# Assignment 1

## Requirements

Only the starred exercises are mandatory. Your solution must comply with the coding convention and ethics rules of this course. You may not use any library functions in your solution to this assignment. You may only use higher-order functions where explicitly requested. All programs, with optional test data, should be put into one file and submitted by 07:59 of Mon 22 Nov 2004 (deadline was 15 Nov: self-study sections 4.2-4.5 and 5.3-5.4 to get started before session 1!). Your file must compile and execute when submitted to the Standard ML of New Jersey, Version 110.0.7, installed on the university Unix network.

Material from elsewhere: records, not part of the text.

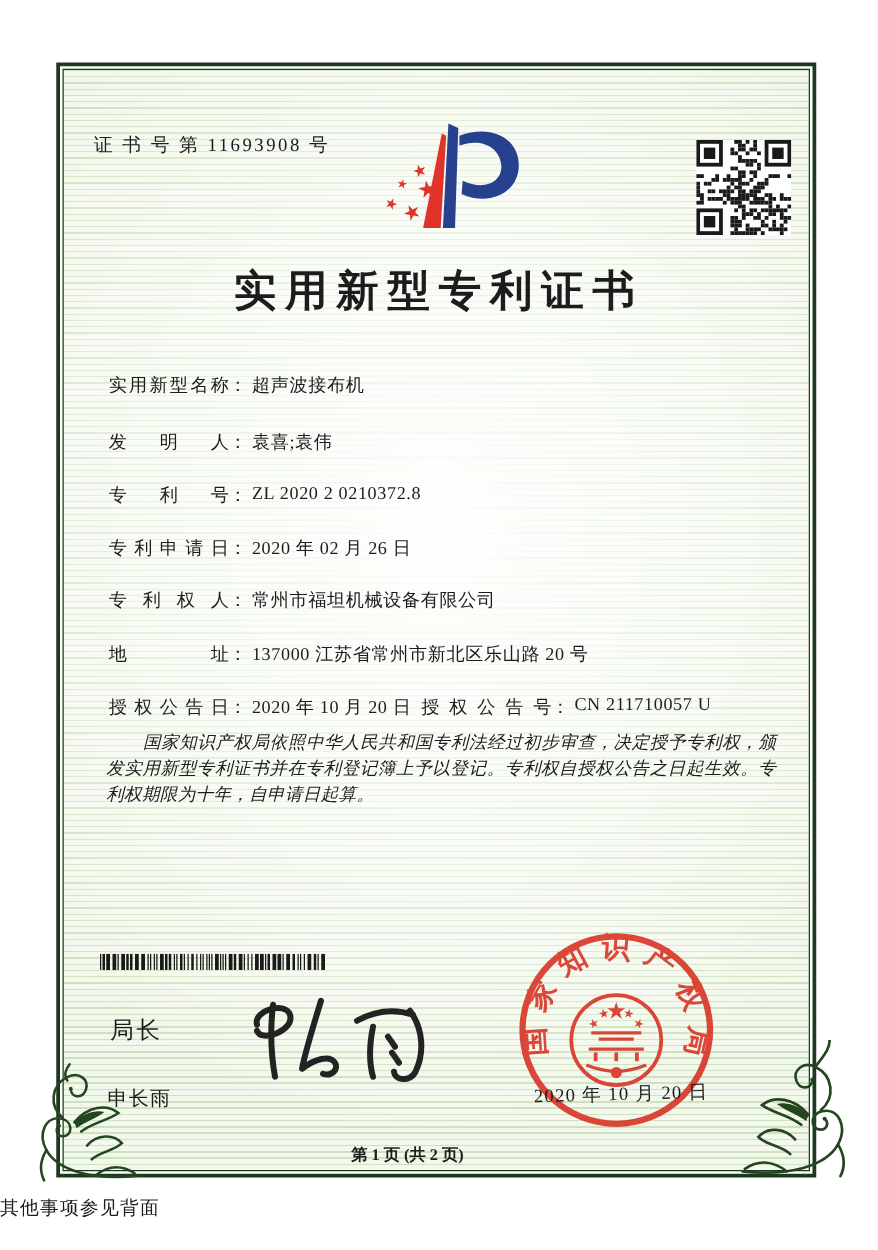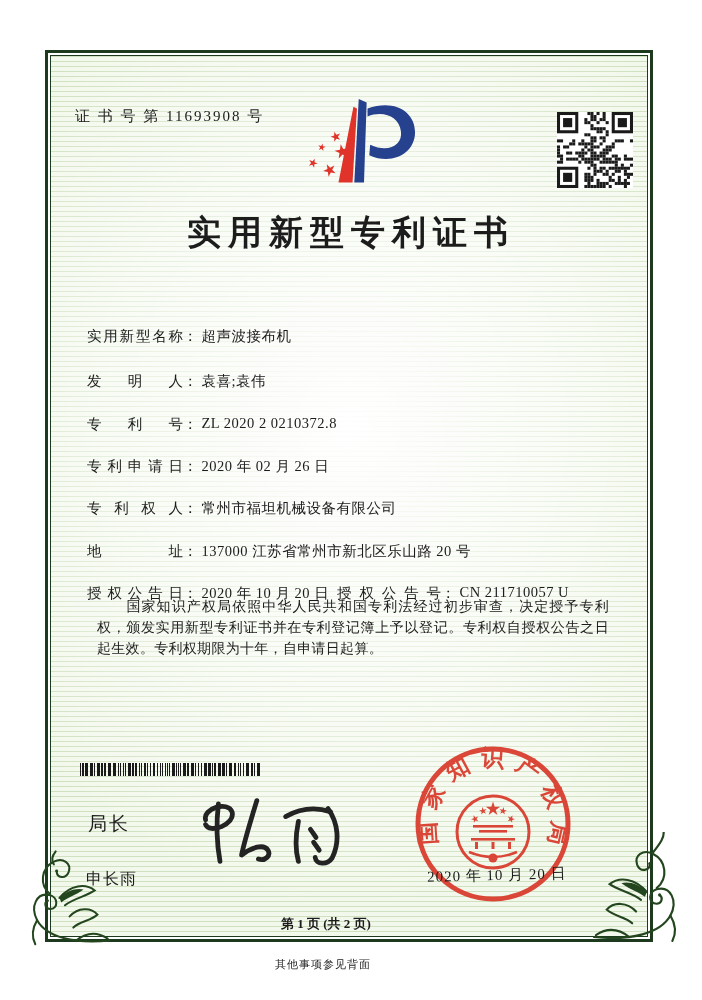"实用新型名称： 超声波接布机" .frow { margin-top: 28px -> none }
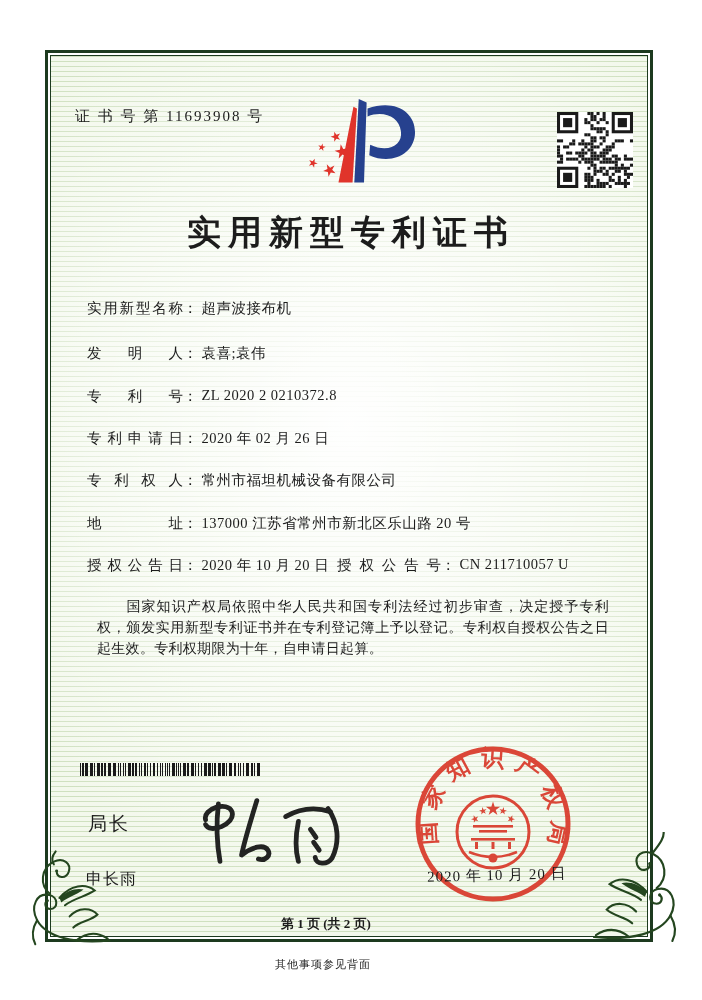"国家知识产权局依照中华人民共和国专利法经过初步审查，决定授予专利权，颁发实用新型" .paras p { font-style: none -> italic; margin: 12px -> 0 }
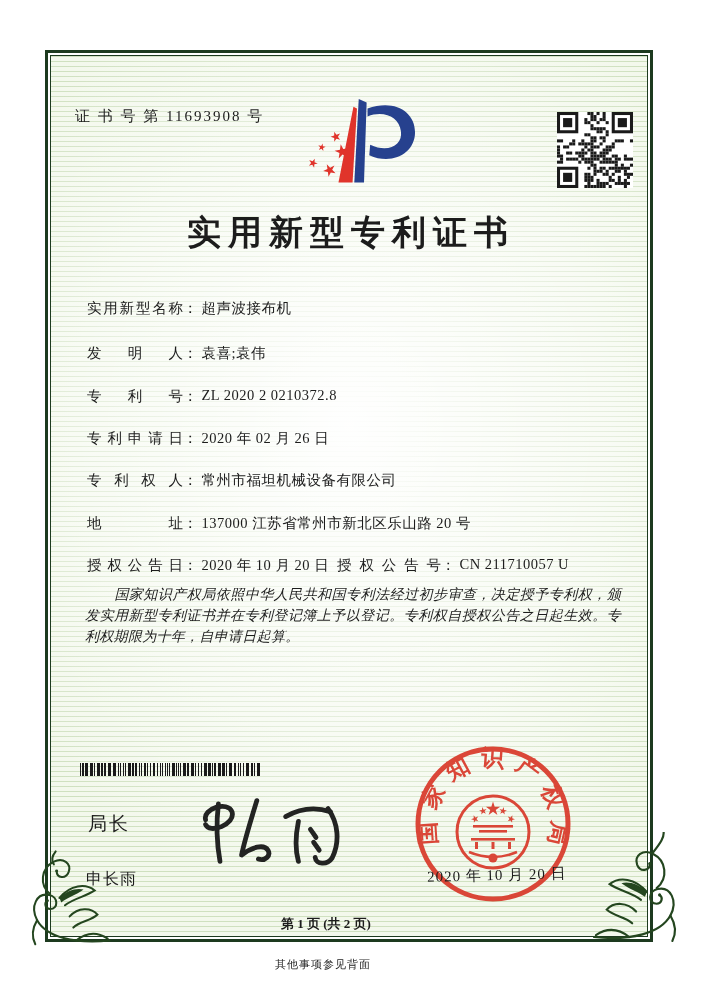"其他事项参见背面" .back-note { font-size: 11px -> 15px; text-align: center -> none }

## A. Type Inference, Reduction, and Currying

Consider the following SML declarations:
fun mystery x = ((fn y => y-1) x) * ((fn y => y+1) x) + 1
fun triple g z = (1+1) * g z
1. Reverse-engineer the specifications of mystery and triple. Assume that mystery has no pre-condition and that the pre-condition on triple is that its function argument must be defined on the 'other' argument. Simplify the post-conditions as much as possible.
2. Give the SML value declaration that is equivalent to the SML function declaration of triple above.
3. Step-by-step explain what happens when the SML declaration val strange = triple mystery is entered.
4. Step-by-step reduce the SML expression strange 4.

## *B. Integer Sets

Give SML declarations for the following type, value, and functions:
1. An SML datatype for finite integer sets, called iset, based on increasingly ordered lists of integers. Declare it as a non-abstract datatype, just to ease the testing.
2. empty: the empty set ∅
3. insert x s: the set s ∪ {x}
4. union s1 s2: the set s1 ∪ s2
5. inter s1 s2: the set s1 ∩ s2
6. diff s1 s2: the set s1 \ s2, that is the set of elements belonging to s1 but not to s2
7. card s: the cardinality of the set s, that is the number of elements of s
8. member x s: true if and only if x ∈ s
9. Explain why a representation based on ordered lists is better than one based on unordered lists.
Requirements: The functions must be recursive. Exploit any pre-conditions to get more efficient functions.

## C. Peano Numbers

Towards axiomatising natural-number arithmetic the way Euclid axiomatised geometry around 300 BCE, the Italian mathematician Giuseppe Peano proposed, in 1889, the following alternative representation of finite natural numbers:
• the natural number 0 is represented by the constant Zero
• the natural number 1 is represented by S(Zero), where S can be seen as a successor function
• the natural number 2 is represented by S(S(Zero))
• and so on. In other words, the positive integer n is represented by S(p), where p is the representation of n−1.
Give SML declarations for the following type, value, and functions:
1. An SML datatype for finite natural numbers, called nat, based on Peano's representation. Declare it as a non-abstract datatype, just to ease the testing.
2. zero: the natural number 0
3. next n: the natural number n + 1
Example: next Zero = S(Zero)
4. natToInt n: the natural number n as an integer
Example: natToInt S(S(S(S(S(Zero))))) = 5
5. intToNat i: the non-negative integer i as a natural number
Example: intToNat 5 = S(S(S(S(S(Zero)))))
6. a plus b: the natural number a + b
Example: S(Zero) plus S(S(Zero)) = S(S(S(Zero)))
7. a minus b: the natural number a - b, assuming this result is a natural number
Example: S(S(S(S(S(Zero))))) minus S(S(Zero)) = S(S(S(Zero)))
8. a times b: the natural number a · b
Example: S(S(S(Zero))) times S(S(Zero)) = S(S(S(S(S(S(Zero))))))
9. a divMod b: the natural number quotient and remainder of a ÷ b, assuming this division is mathematically defined
Example: S(S(S(S(S(Zero))))) divMod S(S(Zero)) = ( S(S(Zero)) , S(Zero) )
10. lessEq a b: true if and only if a ≤ b
Example: lessEq S(Zero) S(S(Zero)) = true
Requirement: Declare this function as a value
Requirement: The functions must be recursive, except next.